A show of farce in the Gulf
Thursday, January 17, 2008 at 1:30AM
Thomas P.M. Barnett

Do the Iranian Revolutionary Guard fast boat shenanigans in the Gulf signal a fractured leadership? Or is it a very weird good cop-bad cop signaling (Ayatollah signals one thing, and has Guards signal something else)?

Either way it just comes off as odd and indicative of a regime that's not yet serious about behaving like a big boy in the region.

The Iranian navy, according to my CENTCOM contacts, interacted with our ships normally prior to the weird show of farce by the Guards, and that makes you wonder about the right hand not having a clue about the left one.

Whether it reflects disunity or disingenuousness doesn't really matter. The Ayatollah made it clear just like Khomeni did with Carter: no deals possible with the U.S. until the current devil leaves office.

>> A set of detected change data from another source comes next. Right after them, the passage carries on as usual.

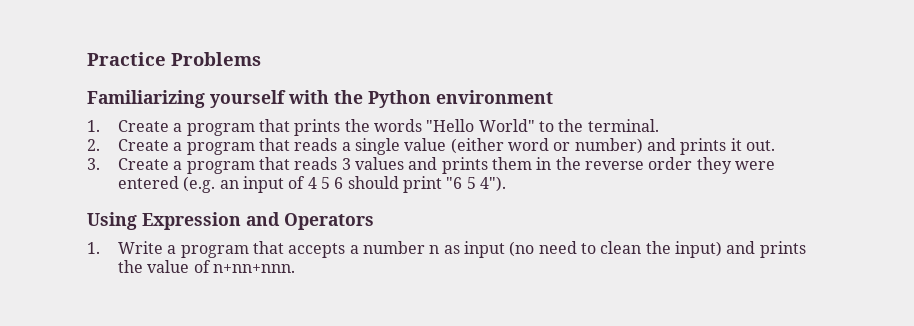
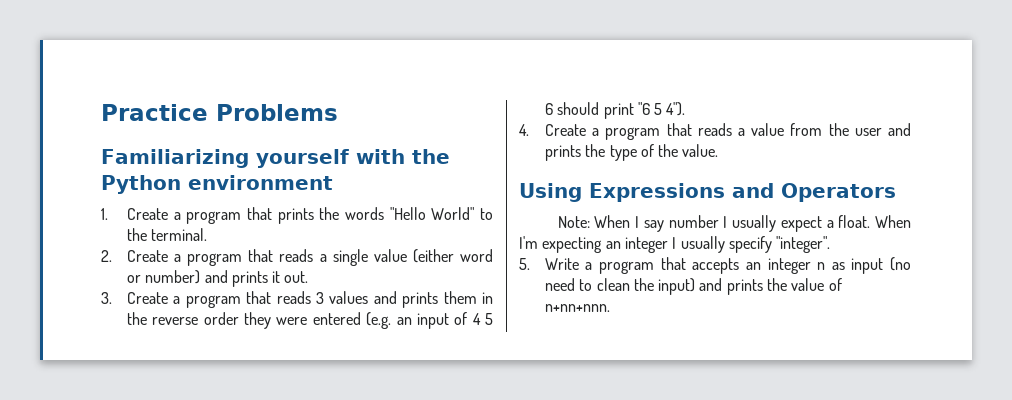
+ 4. Create a program that reads a value from the user and prints the type of the value.
- Using Expression and Operators
+ Using Expressions and Operators
- 1. Write a program that accepts a number n as input (no need to clean the input) and prints the value of n+nn+nnn.
+ Note: When I say number I usually expect a float. When I'm expecting an integer I usually specify "integer".
+ 5. Write a program that accepts an integer n as input (no need to clean the input) and prints the value of n+nn+nnn.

But even then, expect such shows of farce to pick up even as any detente emerges: if you're a leader, you have to show your people that any opening to America must be accompanied by troublemaking that the revolution is alive and well.

Remember: only Nixon goes to China.

Why do it with naval forces (like grabbing the Brit sailors a while back)? The seas are a great place, and a relatively safe and fungible one, to do this sort of signaling: both the FU! stuff and the "hey, hiyadoing!" stuff.

So it bears watching, this dynamic.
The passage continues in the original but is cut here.